As @akohlmey says, this is a well-established field with important guidelines to observe. I can offer some pointers but you have to read the relevant literature and understand for yourself. (If a reviewer asks you to justify your simulation choices, you will not get very far saying “According to a random poster on MatSci.org …”)
In general it is possible to perform “electrophoresis” in a 3D bulk simulation. See [1] for a fairly recent example. But you must know how to measure your results. When you say you “expect Na ions to move along with the field” it is not clear whether you just performed a visual observation (loaded up the trajectory into VMD and watched for the Na ions to all move one way) or whether you actually statistically averaged the Na ionic velocities. You can only detect “electrophoresis” through the latter numerical approach, not visually (at least not for a short simulation), since any simulation in which the electrophoretic force was so dominant would be one in which most basic near-equilibrium assumptions would no longer be useful.

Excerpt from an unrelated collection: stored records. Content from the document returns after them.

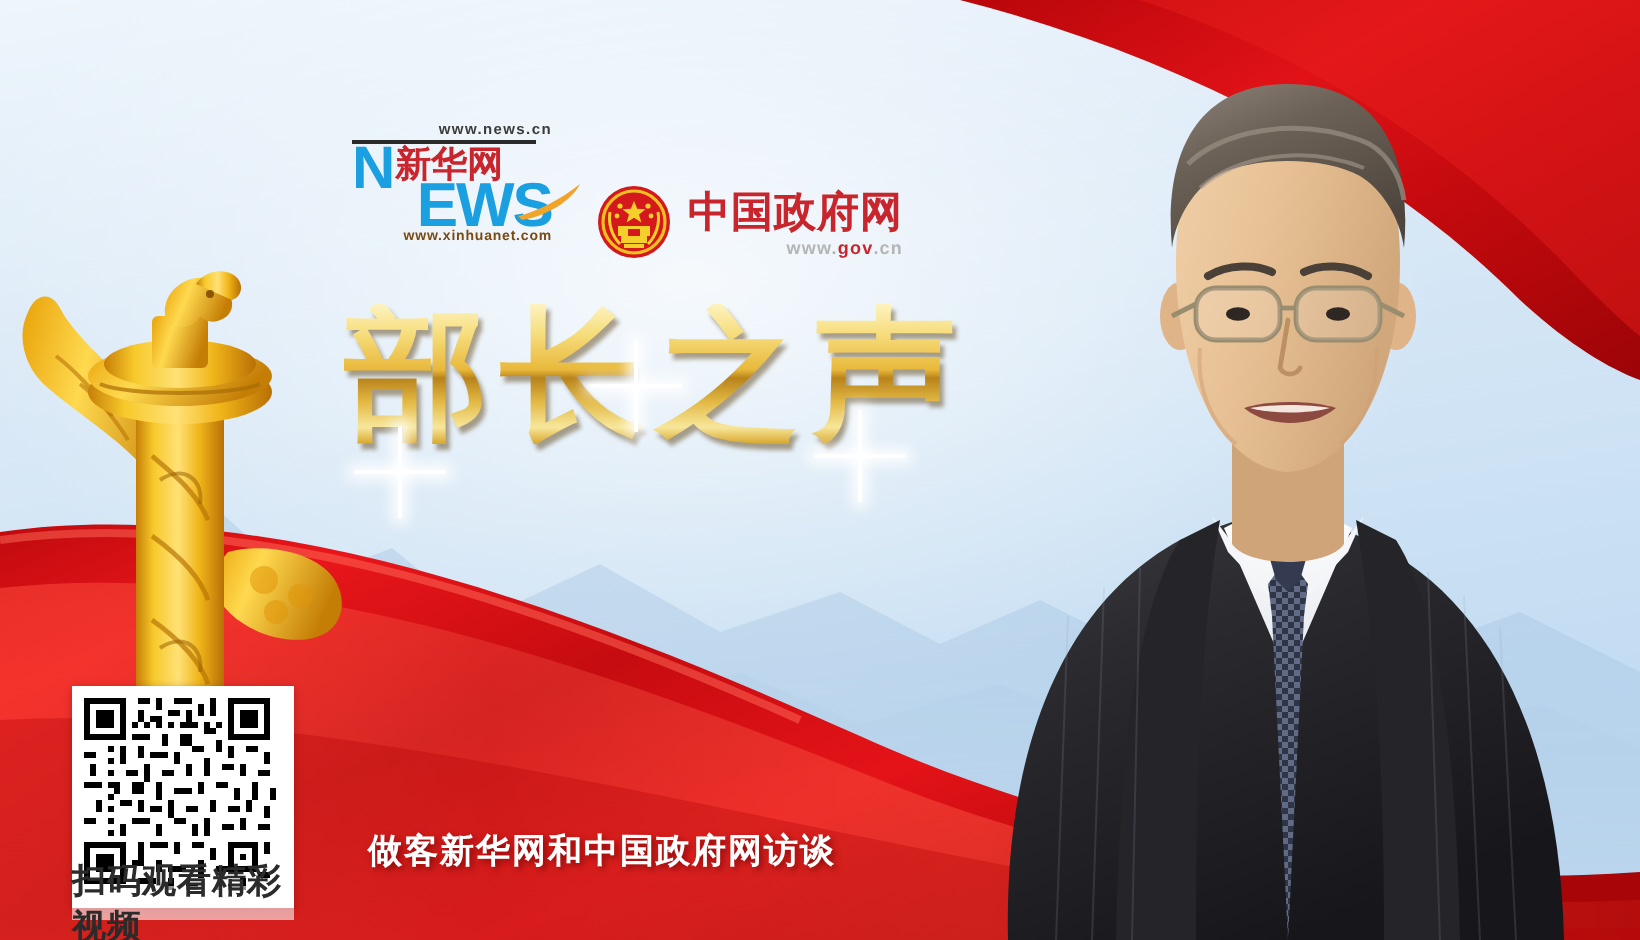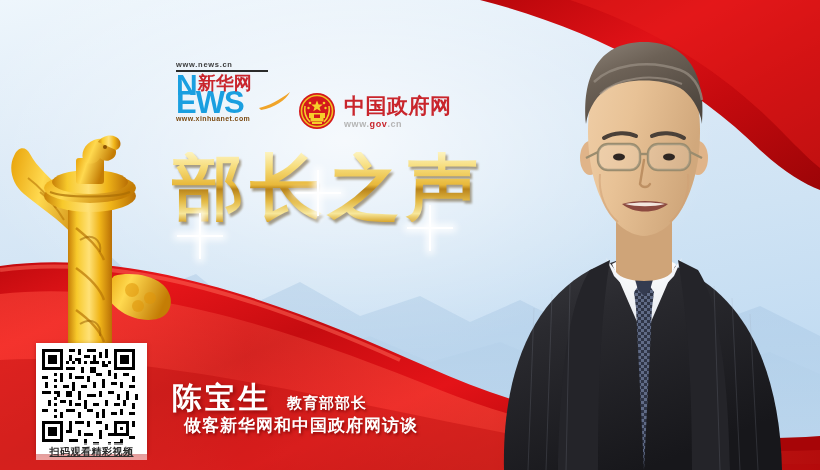--- a/index.html
+++ b/index.html
@@ -40,7 +40,7 @@
   .portrait svg{display:block;}
 
   
-  .logo-row{position:absolute;left:176px;top:52px;display:flex;align-items:center;gap:22px;}
+  .logo-row{position:absolute;left:176px;top:52px;display:flex;align-items:center;gap:22px;text-align:right;}
 
   .xinhua-logo{position:relative;width:100px;height:62px;}
   .xh-url-top{

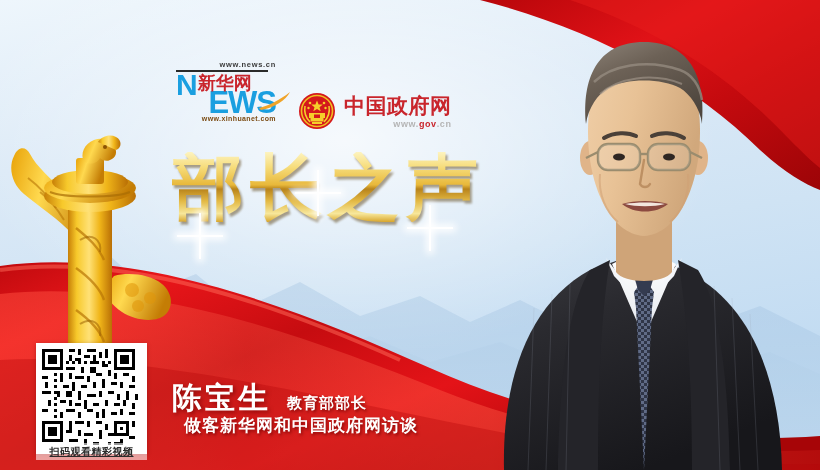--- a/index.html
+++ b/index.html
@@ -400,10 +400,6 @@
   <span class="sparkle sp3"></span>
 
 
-  <div class="name-row">
-    <span class="name-main">陈宝生</span>
-    <span class="name-title">教育部部长</span>
-  </div>
   <div class="name-sub">做客新华网和中国政府网访谈</div>
 
   <div class="qr-box">

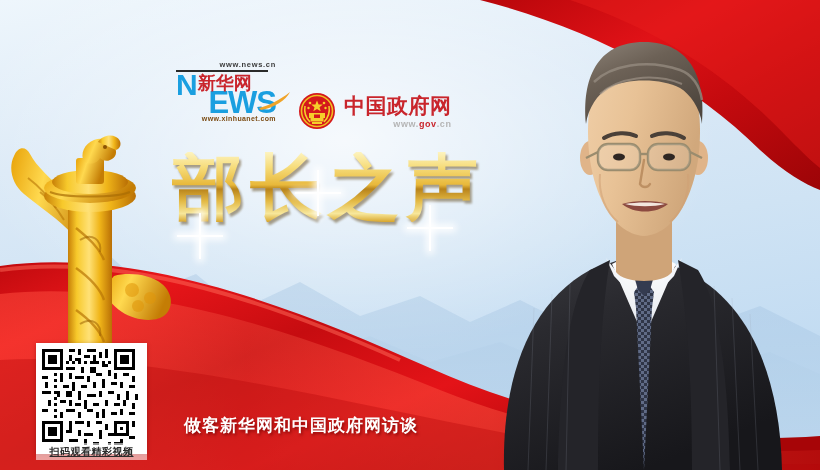--- a/index.html
+++ b/index.html
@@ -143,8 +143,8 @@
     position:absolute;left:36px;top:443px;width:111px;height:17px;
     background:rgba(255,255,255,.58);
     display:flex;align-items:center;justify-content:center;
-    font-size:10px;font-weight:bold;color:#2b2b2b;
-    font-family:"DejaVu Sans",sans-serif;letter-spacing:.5px;text-decoration:underline;
+    font-size:17px;font-weight:bold;color:#2b2b2b;
+    font-family:"DejaVu Sans",sans-serif;letter-spacing:.5px;
   }
 </style>
 </head>

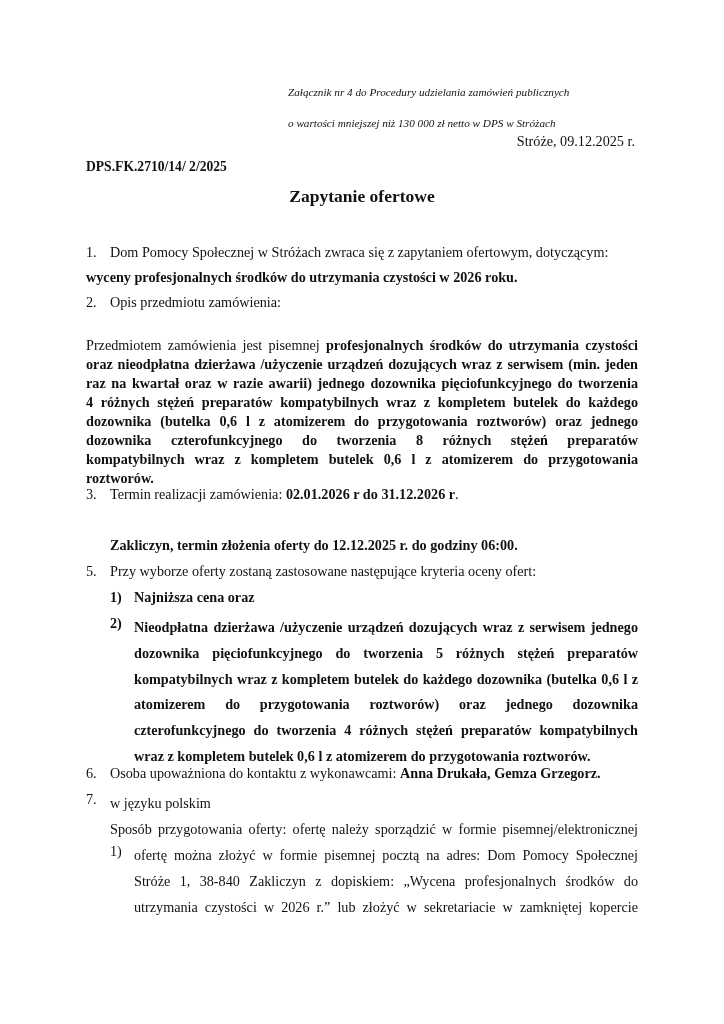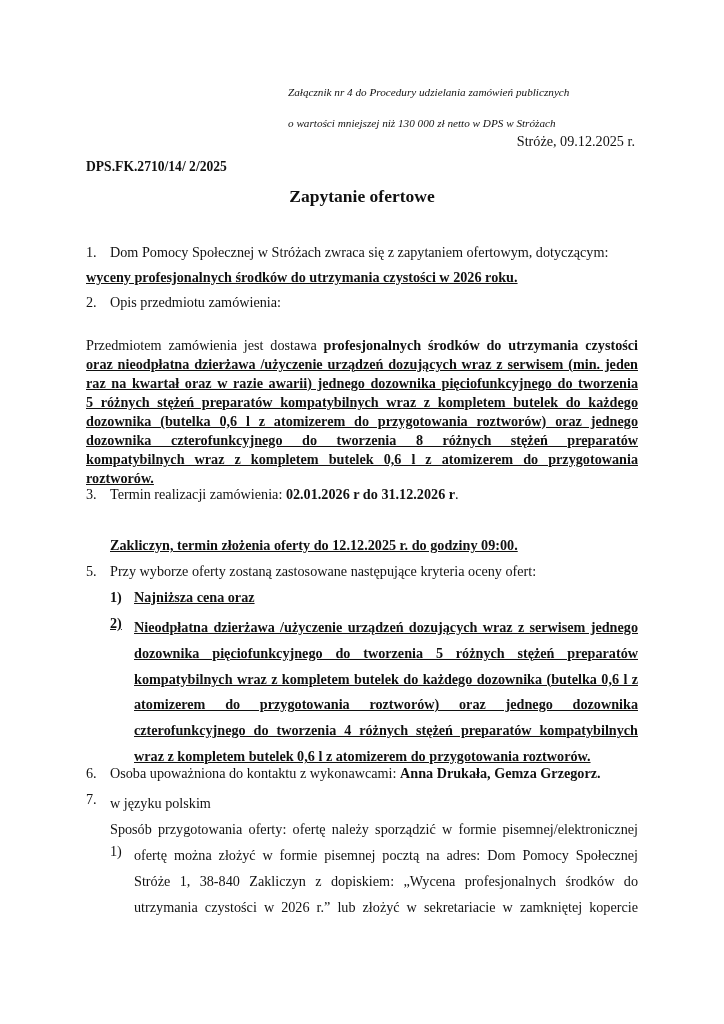--- a/index.html
+++ b/index.html
@@ -16,7 +16,7 @@
     .ref { left: 86px; top: 159px; font-weight: bold; font-size: 13.6px; }
     .title { left: 0; width: 724px; top: 186px; text-align: center; font-weight: bold; font-size: 17.5px; }
     .line { left: 86px; font-size: 14.2px; }
-    .b { font-weight: bold; text-decoration: underline; }
+    .b { font-weight: bold; }
     .just {
       position: absolute; text-align: justify; text-align-last: justify; white-space: normal;
     }

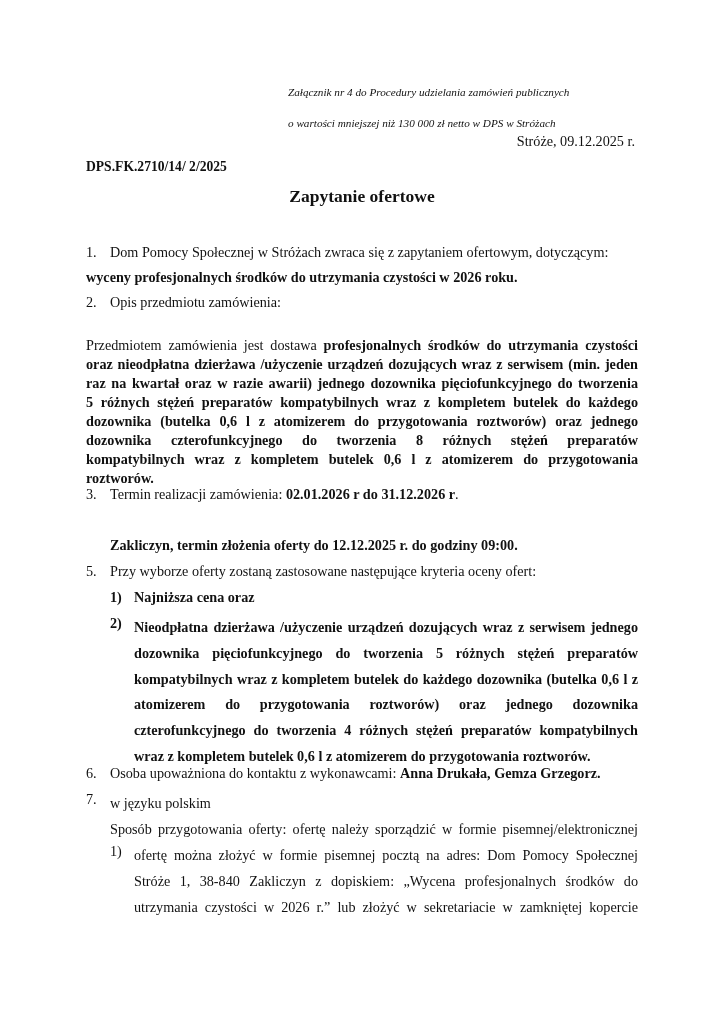--- a/index.html
+++ b/index.html
@@ -42,7 +42,7 @@
     <span class="num" style="width:24px;">2.</span><span>Opis przedmiotu zamówienia:</span>
   </div>
   <div class="just" style="left:86px; width:552px; top:336px; line-height:19px;">
-    <div><span>Przedmiotem zamówienia jest dostawa </span><b>profesjonalnych środków do utrzymania czystości</b></div>
+    <div><span>Przedmiotem zamówienia jest pisemnej </span><b>profesjonalnych środków do utrzymania czystości</b></div>
     <div class="b">oraz nieodpłatna dzierżawa /użyczenie urządzeń dozujących wraz z serwisem (min.  jeden</div>
     <div class="b">raz na kwartał oraz w razie awarii) jednego dozownika pięciofunkcyjnego do tworzenia</div>
     <div class="b">5 różnych stężeń preparatów kompatybilnych wraz z kompletem butelek do każdego</div>

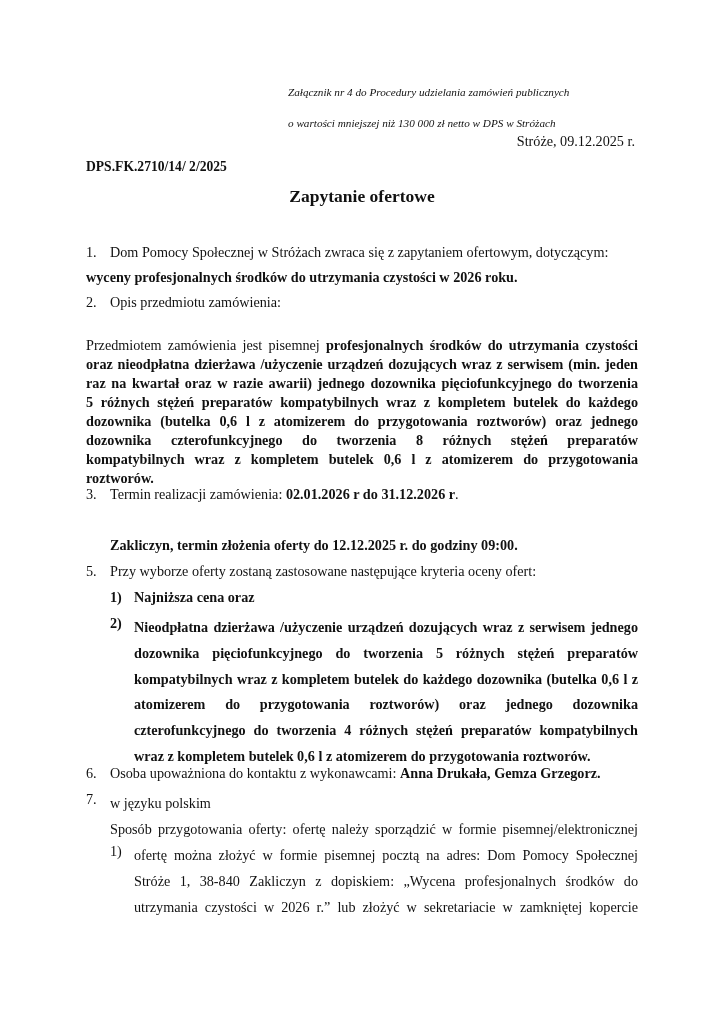--- a/index.html
+++ b/index.html
@@ -45,7 +45,7 @@
     <div><span>Przedmiotem zamówienia jest pisemnej </span><b>profesjonalnych środków do utrzymania czystości</b></div>
     <div class="b">oraz nieodpłatna dzierżawa /użyczenie urządzeń dozujących wraz z serwisem (min.  jeden</div>
     <div class="b">raz na kwartał oraz w razie awarii) jednego dozownika pięciofunkcyjnego do tworzenia</div>
-    <div class="b">5 różnych stężeń preparatów kompatybilnych wraz z kompletem butelek do każdego</div>
+    <div class="b">4 różnych stężeń preparatów kompatybilnych wraz z kompletem butelek do każdego</div>
     <div class="b">dozownika (butelka 0,6 l z atomizerem do przygotowania roztworów) oraz jednego</div>
     <div class="b">dozownika  czterofunkcyjnego  do  tworzenia  8  różnych  stężeń  preparatów</div>
     <div class="b">kompatybilnych wraz z  kompletem butelek 0,6 l z atomizerem do przygotowania</div>

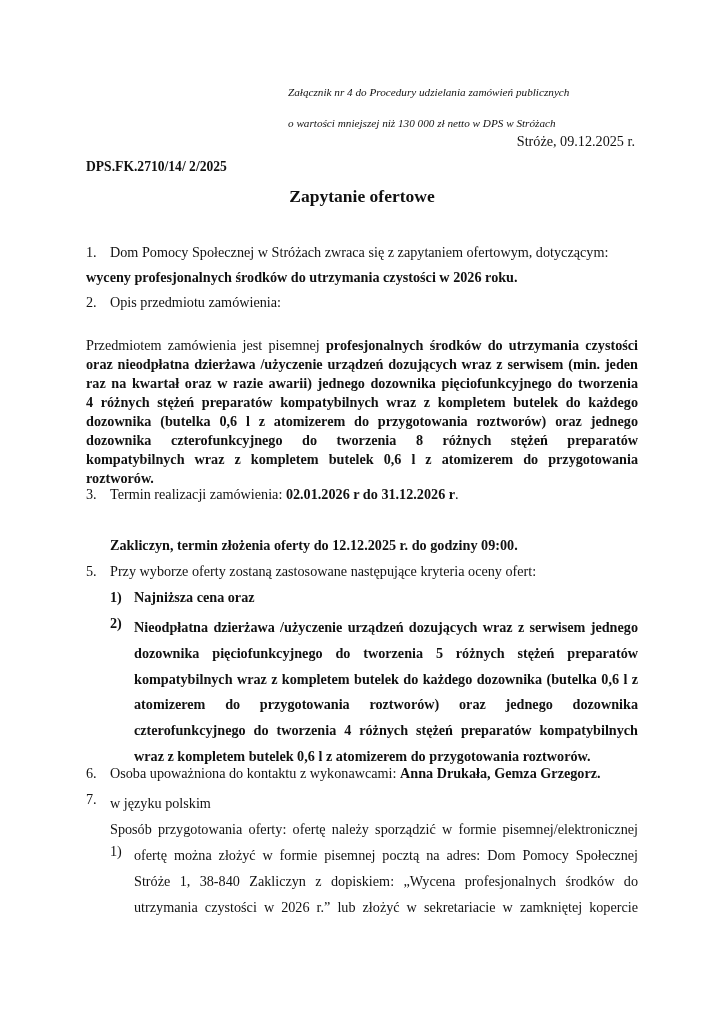--- a/index.html
+++ b/index.html
@@ -56,7 +56,7 @@
     <span class="num" style="width:24px;">3.</span><span>Termin realizacji zamówienia: </span><b>02.01.2026 r do 31.12.2026 r</b><span>.</span>
   </div>
 
-  <div class="abs b" style="left:110px; top:537px;">Zakliczyn,  termin złożenia oferty do 12.12.2025 r. do godziny 09:00.</div>
+  <div class="abs b" style="left:110px; top:537px;">Zakliczyn,  termin złożenia oferty do 12.12.2025 r. do godziny 06:00.</div>
 
   <div class="abs line" style="top:563px;">
     <span class="num" style="width:24px;">5.</span><span>Przy wyborze oferty zostaną zastosowane następujące kryteria oceny ofert:</span>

To me, the most sensible thermostatting setup is to maintain a simple Nose-Hoover (or Langevin) thermostat on only the solvent (water) molecules, and to use pure NVE integration for the ions. The solvent thermostat will automatically thermostat the ions through dissipation, and reasonably well, as long as the imposed electric field is not too large. (You should not apply some kind of directional thermostat, i.e. compute temp/partial, to a system with long-range orientational ordered rigid molecules [2]: it will result in systematic – although small – errors in thermostatted temperature.)
All the best. Do read the papers carefully before proceeding.